1 查询版本信息

import torch
print(torch.__version__) #查看pytorch版本信息
print(torch.version.cuda) #查看pytorch所使用的cuda的版本号
print(torch.backends.cudnn.version()) #查看pytorch所使用的cudnn的版本号
print(torch.cuda.get_device_name(0)) #查看第一块显卡的名称

2 模型训练效果复现

pytoch官方文档：https://pytorch.org/docs/stable/notes/randomness.html

2.1 设置随机种子

随机数是序列，这个序列根据算法计算而来。这个算法有参数，给定一个参数就会产生相应的序列，不同的参数产生不同的序列。不指定随机种子时，将按照一个序列(即默认的某一个参数)依次往下生成随机数，所以每次调用random()都生成不同的随机数。当指定随机数种子时，随机种子的参数确定相应的序列(不指定参数的话还是默认序列)，在这个种子作用范围内，调用random()将按照这个序列生成随机数。再次启动程序，即再次进入这个种子时，还按照这个序列从头开始生成随机数。

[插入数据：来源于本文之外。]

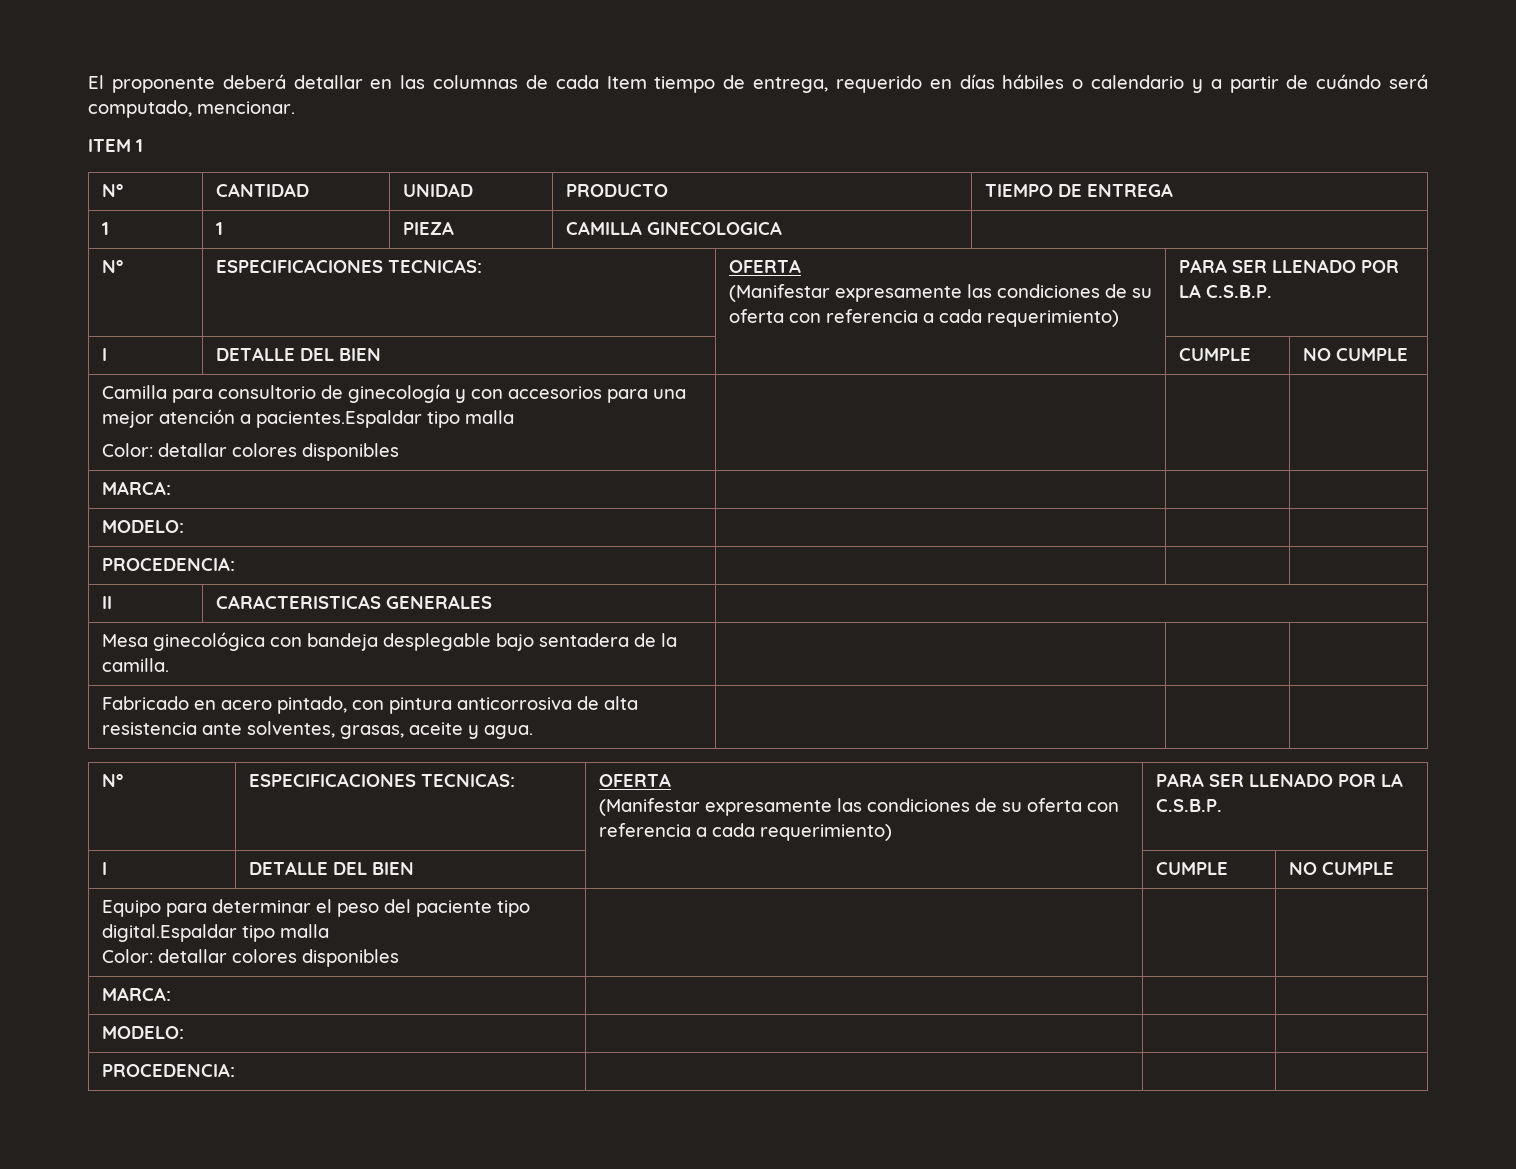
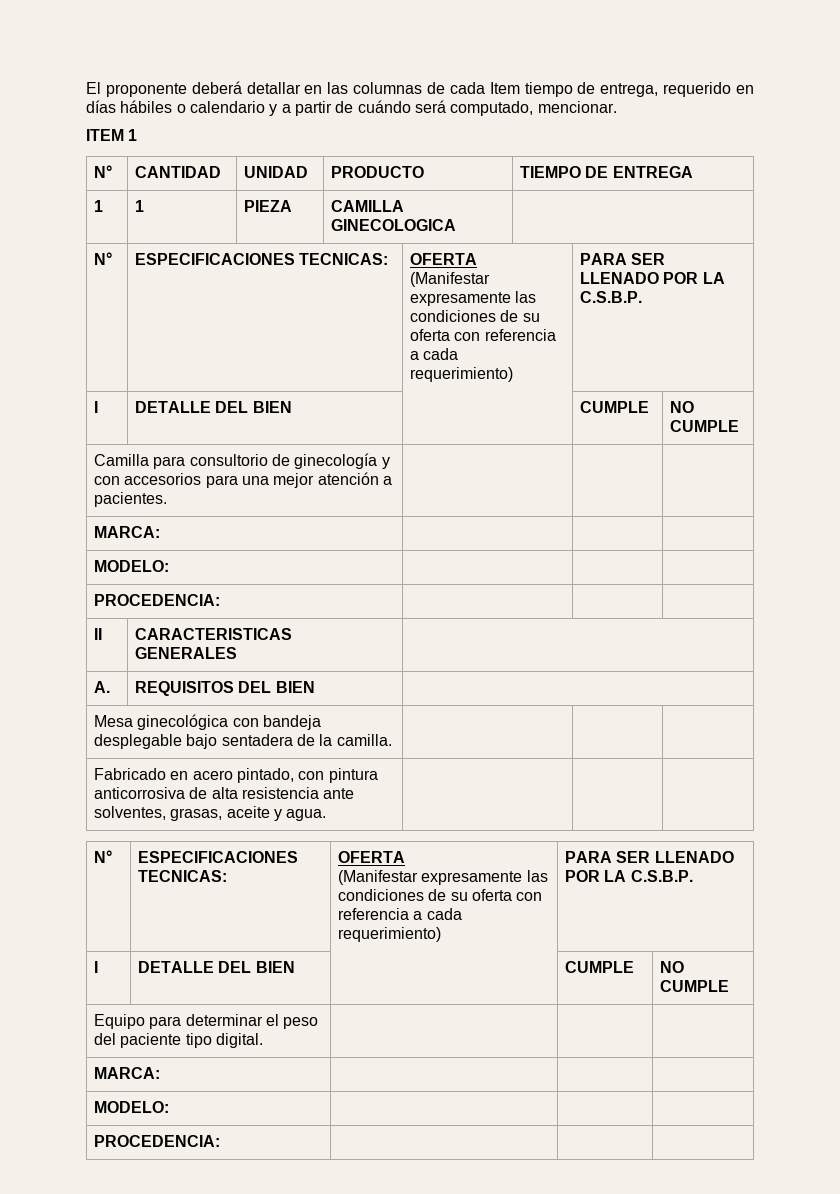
- Camilla para consultorio de ginecología y con accesorios para una mejor atención a pacientes.Espaldar tipo malla
- Color: detallar colores disponibles | | |
+ Camilla para consultorio de ginecología y con accesorios para una mejor atención a pacientes. | | |
+ A. | REQUISITOS DEL BIEN |
- Equipo para determinar el peso del paciente tipo digital.Espaldar tipo malla
- Color: detallar colores disponibles | | |
+ Equipo para determinar el peso del paciente tipo digital. | | |

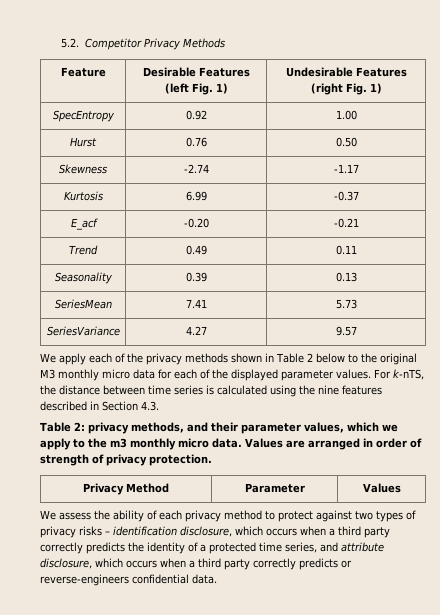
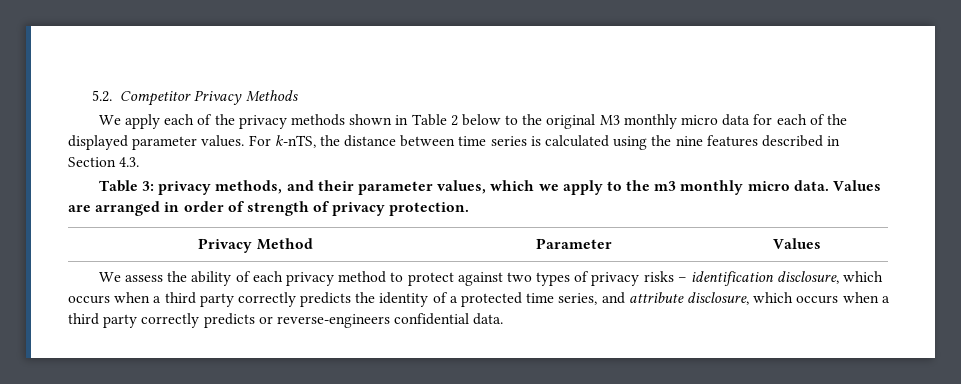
- Feature | Desirable Features (left Fig. 1) | Undesirable Features (right Fig. 1)
- SpecEntropy | 0.92 | 1.00
- Hurst | 0.76 | 0.50
- Skewness | -2.74 | -1.17
- Kurtosis | 6.99 | -0.37
- E_acf | -0.20 | -0.21
- Trend | 0.49 | 0.11
- Seasonality | 0.39 | 0.13
- SeriesMean | 7.41 | 5.73
- SeriesVariance | 4.27 | 9.57
- Table 2: privacy methods, and their parameter values, which we apply to the m3 monthly micro data.
+ Table 3: privacy methods, and their parameter values, which we apply to the m3 monthly micro data.

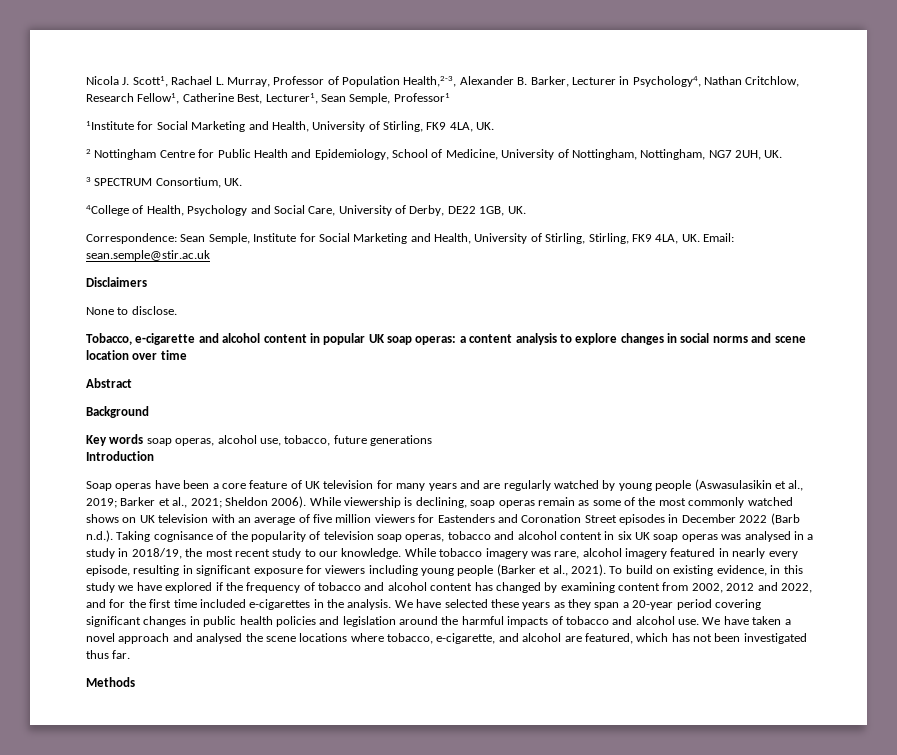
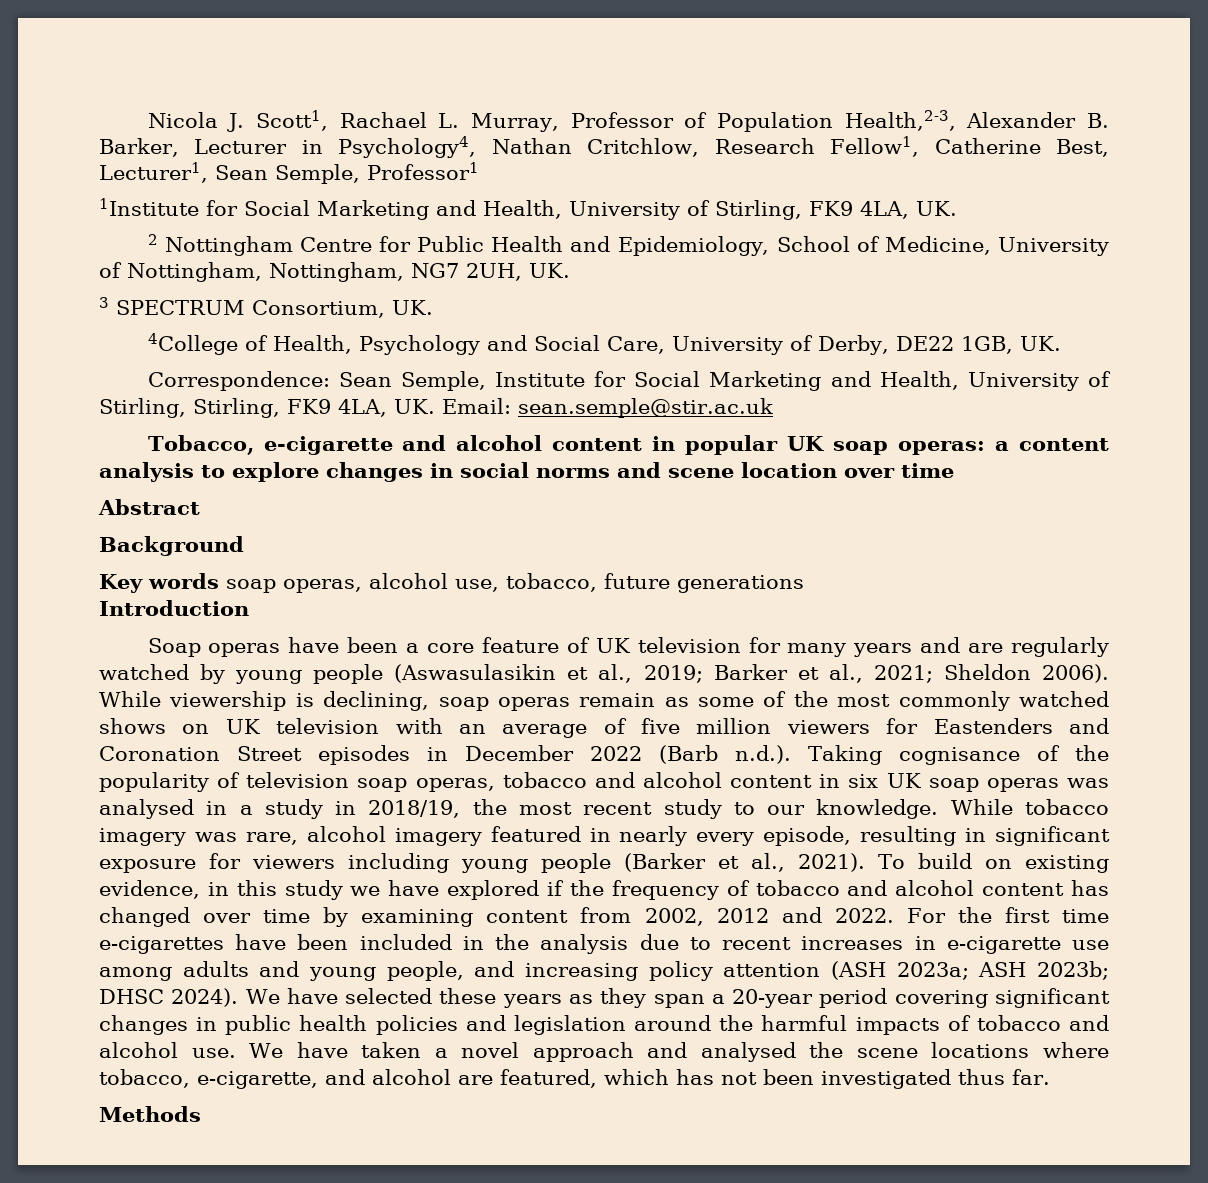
- Disclaimers
- None to disclose.
- To build on existing evidence, in this study we have explored if the frequency of tobacco and alcohol content has changed by examining content from 2002, 2012 and 2022, and for the first time included e-cigarettes in the analysis.
+ To build on existing evidence, in this study we have explored if the frequency of tobacco and alcohol content has changed over time by examining content from 2002, 2012 and 2022. For the first time e-cigarettes have been included in the analysis due to recent increases in e-cigarette use among adults and young people, and increasing policy attention (ASH 2023a; ASH 2023b; DHSC 2024).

numpy中seed( )函数用于指定随机数生成时所用算法开始的整数值，需要注意：

如果使用相同的seed( )值，则每次生成的随机数都相同；
如果不设置这个值，则系统根据时间来自己选择这个值，生成自己的种子，此时每次生成的随机数因时间差异而不同。
设置的seed()值仅一次有效。

因此，为了保证在同一台设备上不同次训练的结果可复现，需要设置随机种子为固定值。

import torch
import numpy as np
np.random.seed(0) #设置numpy的随机种子
torch.manual_seed(0) #Sets the seed for generating random numbers
torch.cuda.manual_seed(0) #Sets the seed for generating random numbers for the current GPU. 
                        #It’s safe to call this function if CUDA is not available; 
                        #in that case, it is silently ignored.
torch.cuda.manual_seed_all(0) #Sets the seed for generating random numbers on all GPUs.

2.2 设置卷积算法

本节内容参考自一篇非常棒的文章：https://blog.csdn.net/byron123456sfsfsfa/article/details/96003317

为了保证结果的可复现性，还应该设置卷积算法相关的参数，具体为：

torch.backends.cudnn.deterministic = True
torch.backends.cudnn.benchmark = False

下面解释下这两个参数的含义：

cuDNN 是英伟达专门为深度神经网络所开发出来的 GPU 加速库，针对卷积、池化等等常见操作做了非常多的底层优化，比一般的 GPU 程序要快很多。大多数主流深度学习框架都支持 cuDNN，PyTorch 自然也不例外。在使用 GPU 的时候，PyTorch 会默认使用 cuDNN 加速。但是，在使用 cuDNN 的时候，torch.backends.cudnn.benchmark 模式是为 False。所以就意味着，我们的程序有可能还可以继续提速！

如果设置torch.backends.cudnn.benchmark = True，我们就可以在 PyTorch 中对模型里的卷积层进行预先的优化，也就是在每一个卷积层中测试 cuDNN 提供的所有卷积实现算法，然后选择最快的那个。这样在模型启动的时候，只要额外多花一点点预处理时间，就可以较大幅度地减少训练时间。

对应的，设置torch.backends.cudnn.deterministic = True就表示全部用默认的卷积算法，不会为每一个卷积层去找速度最快的实现。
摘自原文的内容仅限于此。